Com os Loucos é um livro que não se assemelha a nenhum outro. encerra um misto de jornalismo com ficção com umas fronteiras tão esbatidas que é impossível perceber onde acaba um e começa outro. não percebemos quais as intenções do autor, mesmo que ele as diga no início. perdem-se também nesse mesmo nevoeiro.
o ponto de vista é sempre externo. do que observa e racionaliza a chamada "loucura", termo esse questionado ao longo de todo o livro. ao observar os chamados "loucos" dentro das instituições Albert Londres questiona o tratamento que lhes é dado e a forma como essa loucura é institucionalizada - ou seja - questiona qual será verdadeiramente o objectivo destes tratamentos questionando sempre se a "cura" é o objectivo final e o que é isso da "cura" para doenças como esta.
Albert Londres mostra-nos que a observação da loucura é sempre feita de um ponto de vista exterior - o mesmo ponto de vista da investigação do livro. e é sempre vista de um ponto de vista negativo, como uma doença que necessita de uma cura, mesmo que não se saiba bem o que é essa mesma cura.
Muitos momentos do livro funcionam como "estudos de caso". Albert Londres mostra em diversos momentos que se juntarmos uma pessoa dita "normal" a uma pessoa dita "louca" poderemos perfeitamente acreditar que são todos loucos. é tudo uma questão de contexto e de, lá está, ponto de vista.

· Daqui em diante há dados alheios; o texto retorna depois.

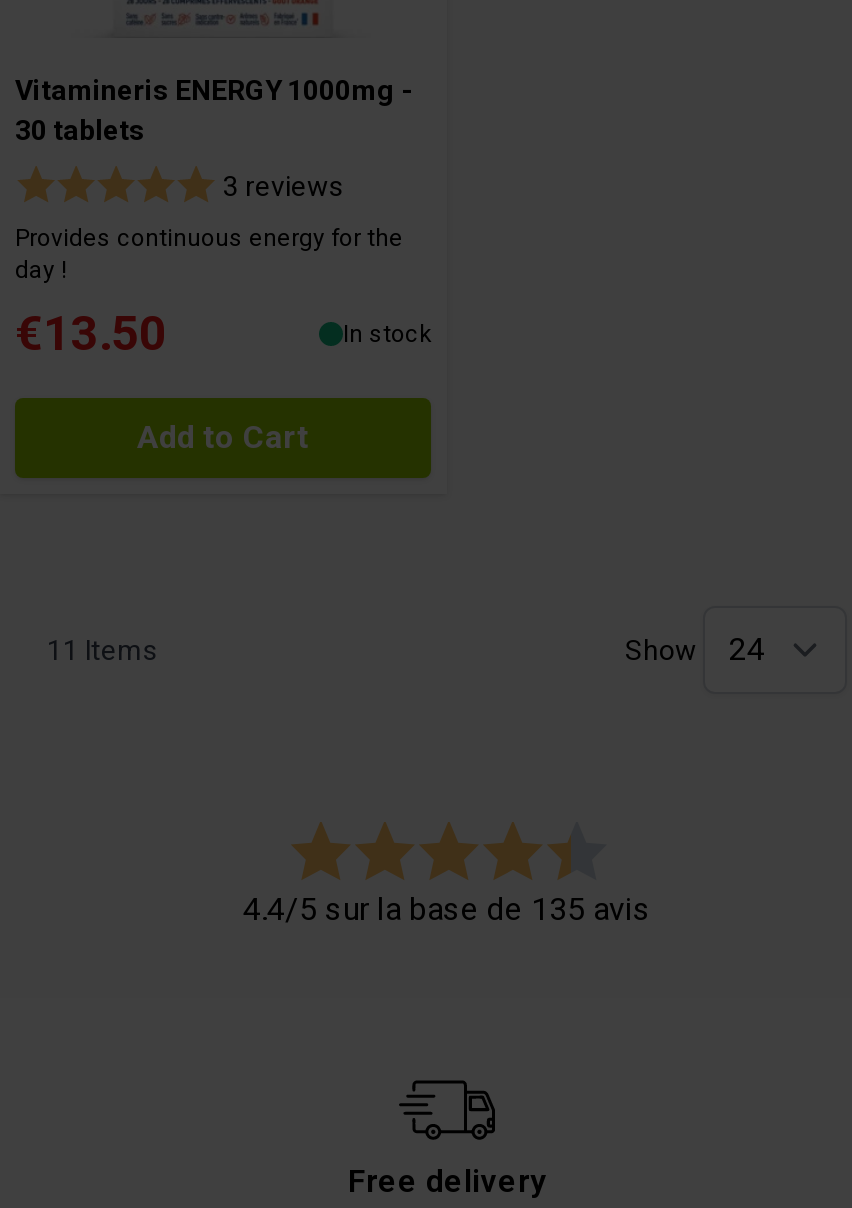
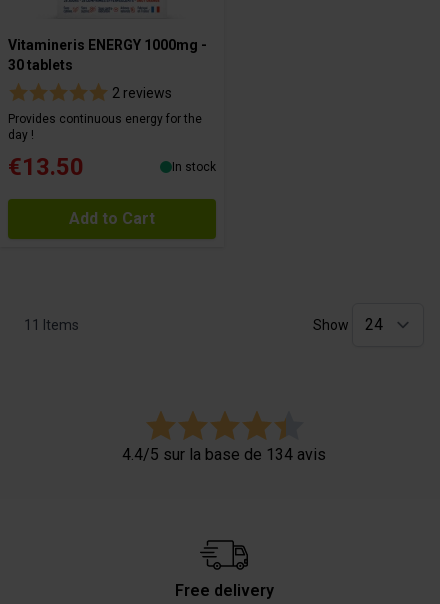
[223,170,343,202] 3 reviews -> [112,85,172,101] 2 reviews
[243,890,651,928] 4.4/5 sur la base de 135 avis -> [122,445,326,464] 4.4/5 sur la base de 134 avis

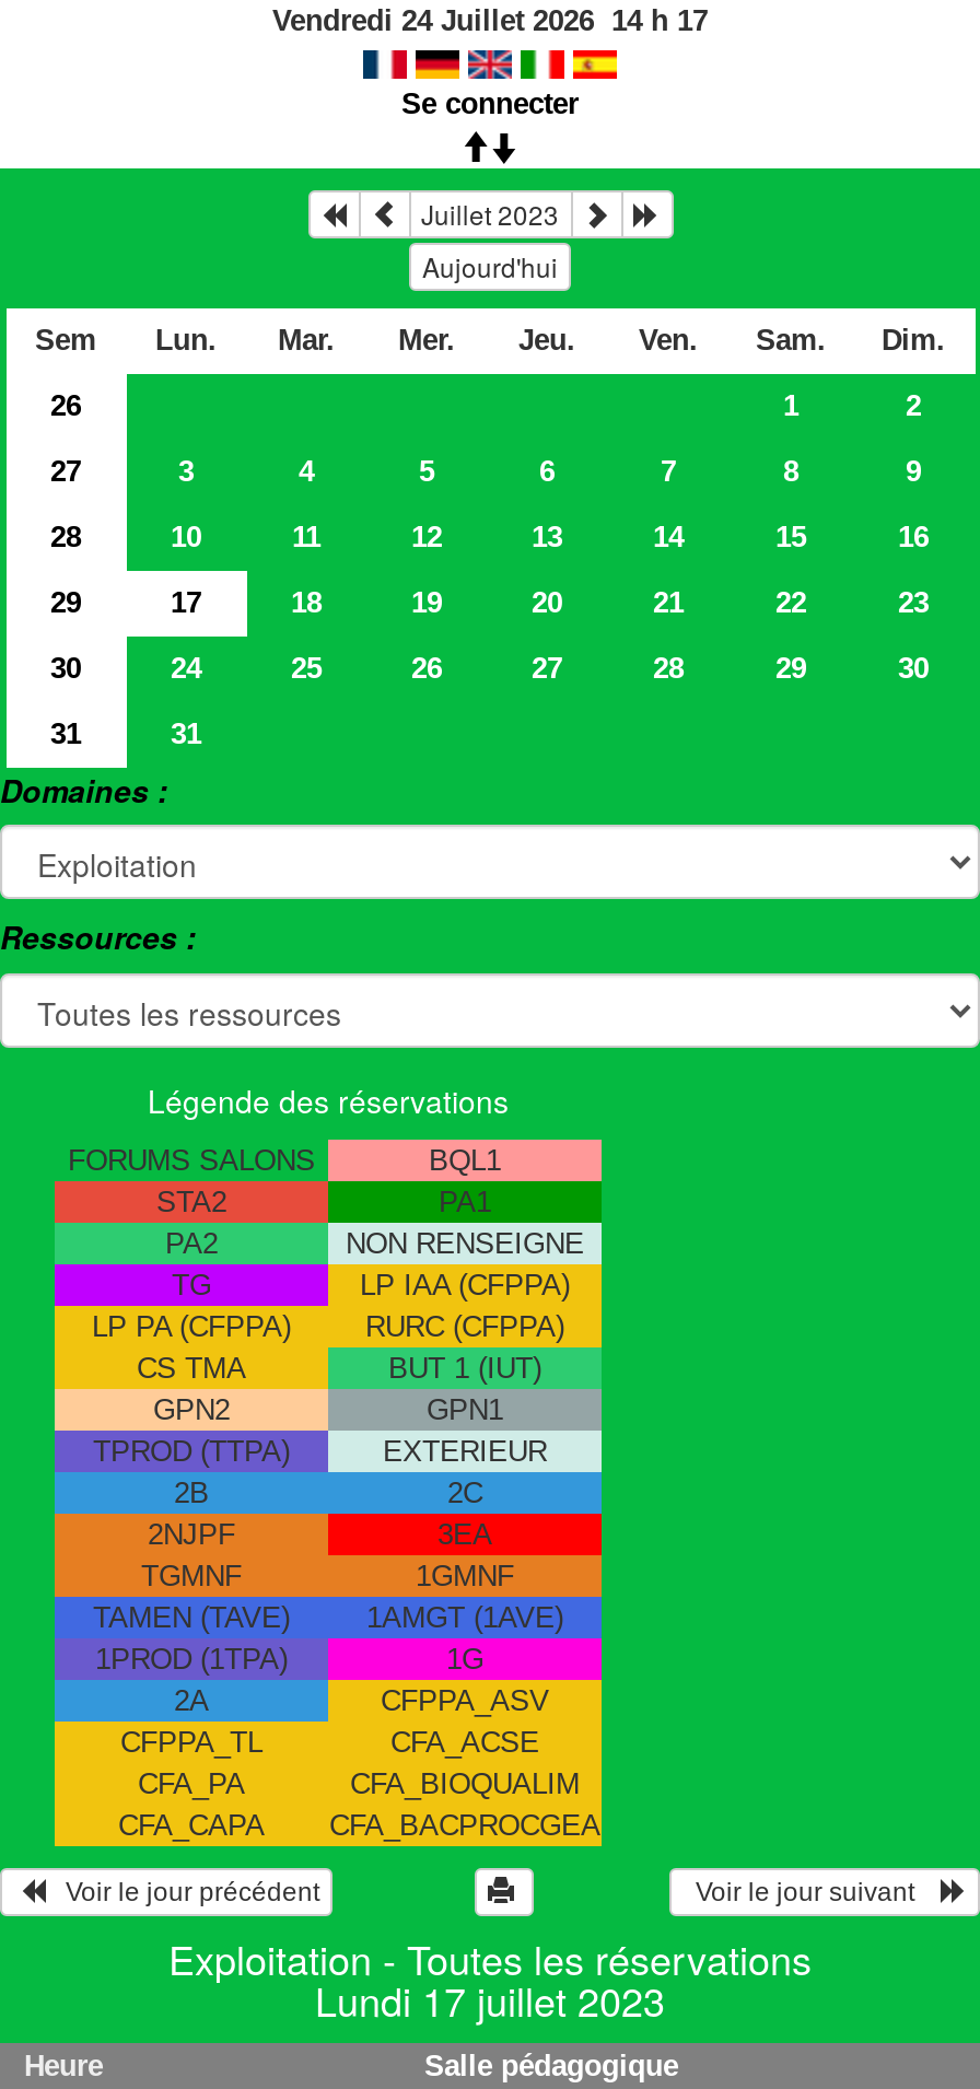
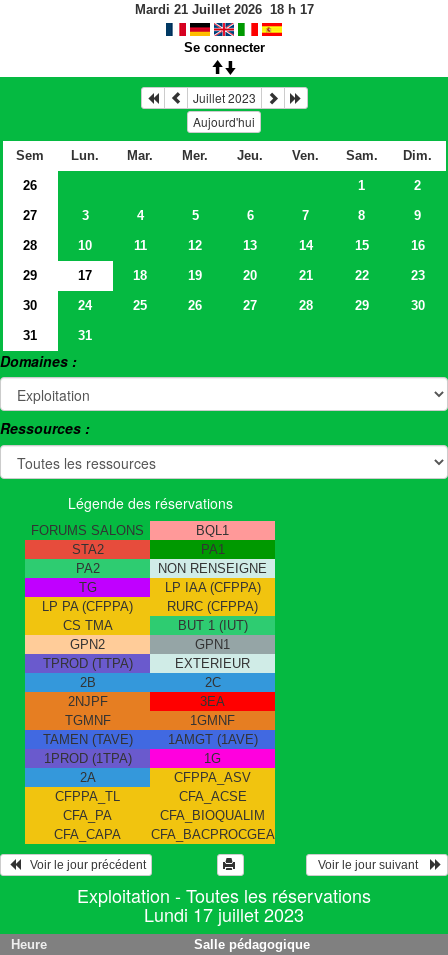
[272,4,708,37] Vendredi 24 Juillet 2026 14 h 17 -> [134,2,314,17] Mardi 21 Juillet 2026 18 h 17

a questão da cura abordada acima é muito explorada ao longo de todo o livro. há por um lado uma consciência social e médica de que a loucura tem de ser curada. mas nem sempre o louco sabe que o é ou prefere deixar de o ser. as doenças mentais nem sempre têm consciência de si próprias e nem sempre é mais confortável para o doente ser tratado. muitas vezes o melhor seria, de acordo com o autor, compreender esta mesma loucura deixando que ela própria se encaixasse da melhor forma no mundo real tirando partido das suas qualidades. para o autor sempre que se identifica a loucura em alguém e se tenta curá-la admitindo sempre que a loucura é errada estamos como que a castigar esse mesmo louco sem antes nos apercebermos das vantagens que aquela condição lhe pode trazer. "- A loucura - tinha-lhe dito uma freira - é um castigo de Deus. Os homens acrescentam-lhe o seu."
Albert Londres mostra ainda que a loucura não tem só um lado médico tem também um lado social muito difícil de curar. quando olhamos para alguém como um louco temos muita dificuldade em vê-lo de outra forma depois disso. e se tivermos dado ao louco a noção de que passou por aquele processo todo para atingir a cura e ainda assim ele não se livrar desse estigma social então o resultado poderá não ser tão positivo.
é um livro poderoso. dos que nos entram na cabeça e nos revolvem todos os preconceitos e nos mostram como precisamos de pensar as situações de dentro delas para fora e não de dentro de nós para fora.
a sistema solar promete. e as introduções e traduções de Aníbal Fernandes dão-lhe o toque que faltava, sem revelar o segredo desta escrita, claro, isso é lá entre eles.
em bom portanto. a não perder de vista.